Choosing the legal structure of your business isn’t the most exciting part of starting a new venture, but it’s one of the most crucial ones. Your structure will heavily impact the way your business grows and also influence elements such as taxation and liability. It’s an important decision that needs to be taken carefully.
It can be easy to get lost in a pros and cons comparison so we’ve prepared a list of the most common business structures for small business owners and entrepreneurs.
How it works: This is the default organisational form with no application required. Depending on the nature of your business and your state of residence, you may still be required to register or request a business licence.
Pros: For a low cost, this is a simple option allowing you to try out your business idea with almost no hassle.
Cons: There is no personal liability protection in a sole proprietorship. A suit against your business can impact your personal affairs and end in a claim against your personal assets.
How it works: A partnership is owned by two or more individuals. In general partnerships, everything is shared equally, while in limited partnerships, only one partner has control of operations.
Pros: Another low-cost and simple option. Each partner files the profits or losses of the business on their own personal income tax return.
Cons: In a general partnership each partner is individually liable for the debts and obligations of the business.
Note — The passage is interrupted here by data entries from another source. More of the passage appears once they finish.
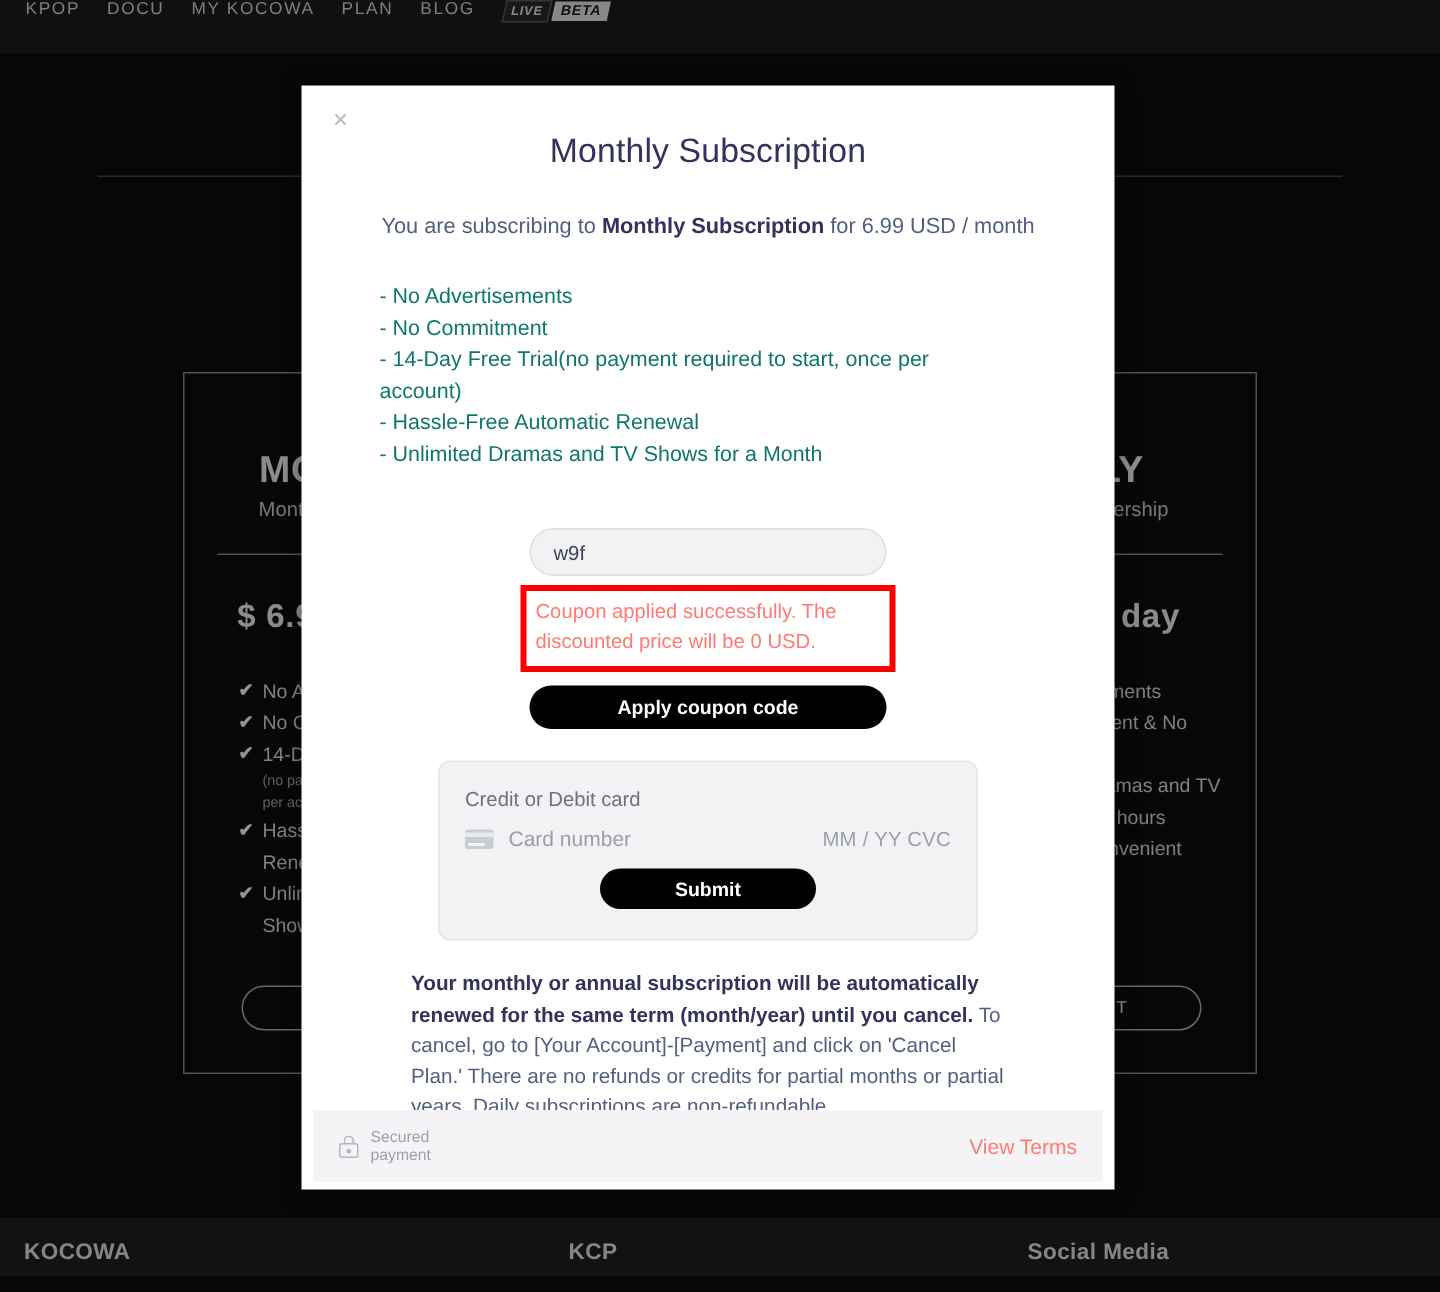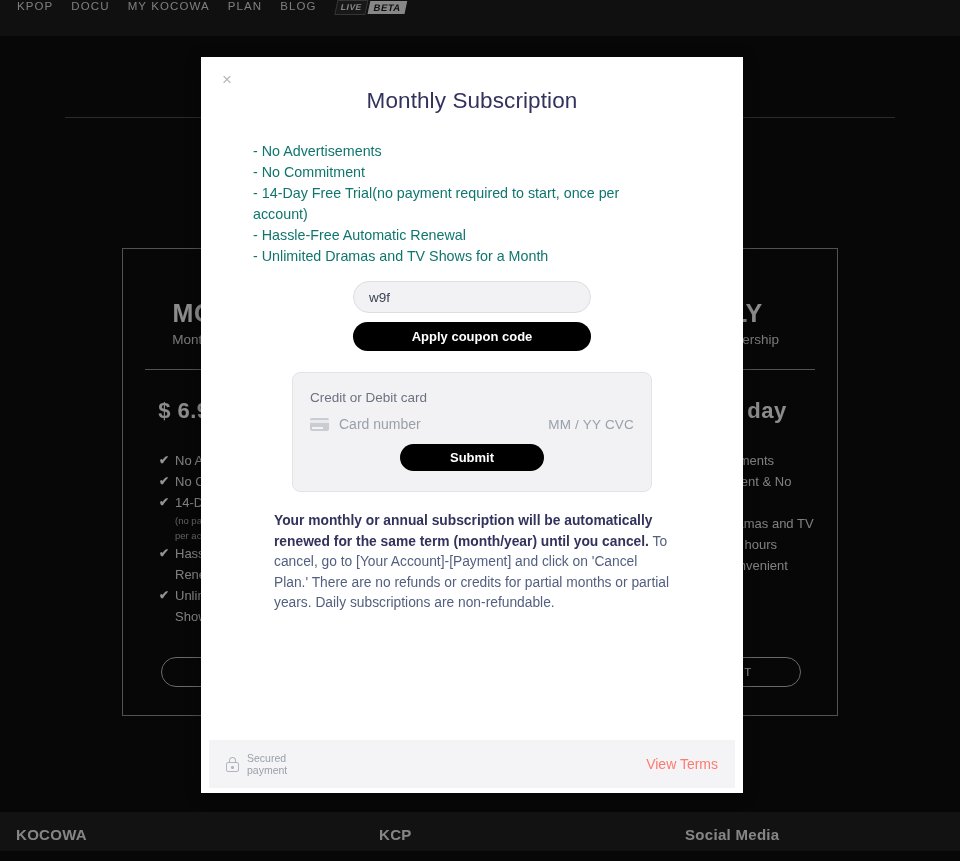--- a/index.html
+++ b/index.html
@@ -242,21 +242,21 @@
     margin: 27px 0 0 52px;
     width: 400px;
   }
   .bullet {
     color: #0f766e;
     font-size: 14.3px;
     line-height: 21px;
   }
 
   #coupon-zone {
-    margin-top: 14px;
+    margin-top: 38px;
     display: flex;
     flex-direction: column;
     align-items: center;
   }
   #coupon-input {
     width: 238px;
     height: 32px;
     border: 1px solid #dcdee2;
     border-radius: 16px;
     background: #f2f2f4;
@@ -499,31 +499,37 @@
   </div>
 
   <div id="overlay"></div>
 
   <div id="modal">
 
     <div id="close-btn">×</div>
 
     <div id="modal-title">Monthly Subscription</div>
 
+    <div id="sub-line">
+      <span>You are subscribing to </span><b>Monthly Subscription</b><span> for 6.99 USD / month</span>
+    </div>
 
     <div id="bullets">
       <div class="bullet">- No Advertisements</div>
       <div class="bullet">- No Commitment</div>
       <div class="bullet">- 14-Day Free Trial(no payment required to start, once per account)</div>
       <div class="bullet">- Hassle-Free Automatic Renewal</div>
       <div class="bullet">- Unlimited Dramas and TV Shows for a Month</div>
     </div>
 
     <div id="coupon-zone">
       <input id="coupon-input" type="text" value="w9f" style="">
+      <div id="coupon-msg-box">
+        <div id="coupon-msg">Coupon applied successfully. The discounted price will be 0 USD.</div>
+      </div>
       <button id="apply-btn">Apply coupon code</button>
     </div>
 
     <div id="card-panel">
       <div id="card-panel-label">Credit or Debit card</div>
       <div id="card-row">
         <div id="card-icon"></div>
         <div id="card-number-ph">Card number</div>
         <div id="card-mmyy">MM / YY  CVC</div>
       </div>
In a limited partnership the general partner is fully liable.
Limited Liability Company (LLC)
How it works: A LLC combines some of the characteristics of sole proprietorships/partnerships (pass-through income taxation) and corporations (limited liability).
Pros: LLCs are relatively easy and inexpensive to set up with no limit on the number of shareholders. Liability protection from business operations such as lawsuits is a major benefit.
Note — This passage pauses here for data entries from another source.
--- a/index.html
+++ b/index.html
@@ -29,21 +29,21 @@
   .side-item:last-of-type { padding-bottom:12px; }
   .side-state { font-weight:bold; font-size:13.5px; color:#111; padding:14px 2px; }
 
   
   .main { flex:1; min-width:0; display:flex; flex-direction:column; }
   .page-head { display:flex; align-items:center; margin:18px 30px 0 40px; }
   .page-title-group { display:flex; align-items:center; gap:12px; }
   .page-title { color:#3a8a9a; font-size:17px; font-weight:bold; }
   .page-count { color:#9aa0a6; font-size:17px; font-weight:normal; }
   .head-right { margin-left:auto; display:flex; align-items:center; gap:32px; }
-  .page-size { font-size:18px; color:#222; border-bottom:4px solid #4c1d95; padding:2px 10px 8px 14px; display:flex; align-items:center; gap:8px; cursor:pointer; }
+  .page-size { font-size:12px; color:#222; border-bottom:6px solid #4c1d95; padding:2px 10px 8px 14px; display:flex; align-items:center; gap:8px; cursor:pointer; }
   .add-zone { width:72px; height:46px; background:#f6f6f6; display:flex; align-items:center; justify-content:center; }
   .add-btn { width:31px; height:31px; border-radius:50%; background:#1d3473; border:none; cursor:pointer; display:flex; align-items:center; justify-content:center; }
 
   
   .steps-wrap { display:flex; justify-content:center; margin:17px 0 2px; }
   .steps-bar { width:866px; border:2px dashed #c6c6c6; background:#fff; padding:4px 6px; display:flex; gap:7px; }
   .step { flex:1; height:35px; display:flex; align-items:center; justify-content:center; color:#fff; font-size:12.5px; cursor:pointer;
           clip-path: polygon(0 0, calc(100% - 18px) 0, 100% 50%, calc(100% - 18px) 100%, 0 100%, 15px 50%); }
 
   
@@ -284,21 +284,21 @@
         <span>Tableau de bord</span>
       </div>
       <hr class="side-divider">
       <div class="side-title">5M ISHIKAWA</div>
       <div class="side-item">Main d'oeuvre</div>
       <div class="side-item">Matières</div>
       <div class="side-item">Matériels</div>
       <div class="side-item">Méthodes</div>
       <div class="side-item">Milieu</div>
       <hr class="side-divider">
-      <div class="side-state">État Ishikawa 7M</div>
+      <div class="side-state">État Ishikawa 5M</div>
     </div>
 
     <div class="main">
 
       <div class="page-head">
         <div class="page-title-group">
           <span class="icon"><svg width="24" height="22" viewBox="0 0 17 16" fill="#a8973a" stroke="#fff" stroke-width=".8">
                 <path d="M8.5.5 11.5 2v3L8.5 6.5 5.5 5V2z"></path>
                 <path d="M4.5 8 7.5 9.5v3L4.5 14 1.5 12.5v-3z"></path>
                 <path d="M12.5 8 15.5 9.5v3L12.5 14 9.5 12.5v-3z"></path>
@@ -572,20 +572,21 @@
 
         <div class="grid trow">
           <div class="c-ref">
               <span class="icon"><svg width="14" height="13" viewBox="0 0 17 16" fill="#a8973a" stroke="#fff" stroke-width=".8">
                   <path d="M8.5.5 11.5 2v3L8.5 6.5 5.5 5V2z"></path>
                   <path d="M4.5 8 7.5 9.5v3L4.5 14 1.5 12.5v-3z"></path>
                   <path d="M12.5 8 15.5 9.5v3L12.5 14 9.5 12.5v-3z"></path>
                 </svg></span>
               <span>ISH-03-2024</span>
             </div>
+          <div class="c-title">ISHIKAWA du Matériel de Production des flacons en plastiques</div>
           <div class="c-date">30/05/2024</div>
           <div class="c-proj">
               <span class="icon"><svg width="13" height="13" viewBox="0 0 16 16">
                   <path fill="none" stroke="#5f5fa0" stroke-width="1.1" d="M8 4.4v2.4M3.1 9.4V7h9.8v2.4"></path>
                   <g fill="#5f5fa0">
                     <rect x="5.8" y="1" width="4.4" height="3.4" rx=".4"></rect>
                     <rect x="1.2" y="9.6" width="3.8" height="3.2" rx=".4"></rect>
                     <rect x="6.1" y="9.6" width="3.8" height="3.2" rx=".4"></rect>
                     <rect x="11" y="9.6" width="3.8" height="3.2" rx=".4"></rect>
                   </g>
Cons: Depending on how you set up your business entity, you may end up having to pay self-employment tax on your share.
How it works: The S-Corporation is the most common form of corporation. S-corps are designed for small businesses, with income and losses passed through to shareholders with just one level of federal tax to pay as a result.
Pros: Shareholders aren’t personally liable for corporate debts and liabilities. Your share of the S corp’s net income will not be subject to self-employment tax.
Cons: An S-corp may not have more than 100 shareholders, who must all be US citizens or permanent residents. Formation and ongoing expenses are costly.
There is ideal business structure for your business, but determining your main goal ahead of time will help you pick the best one.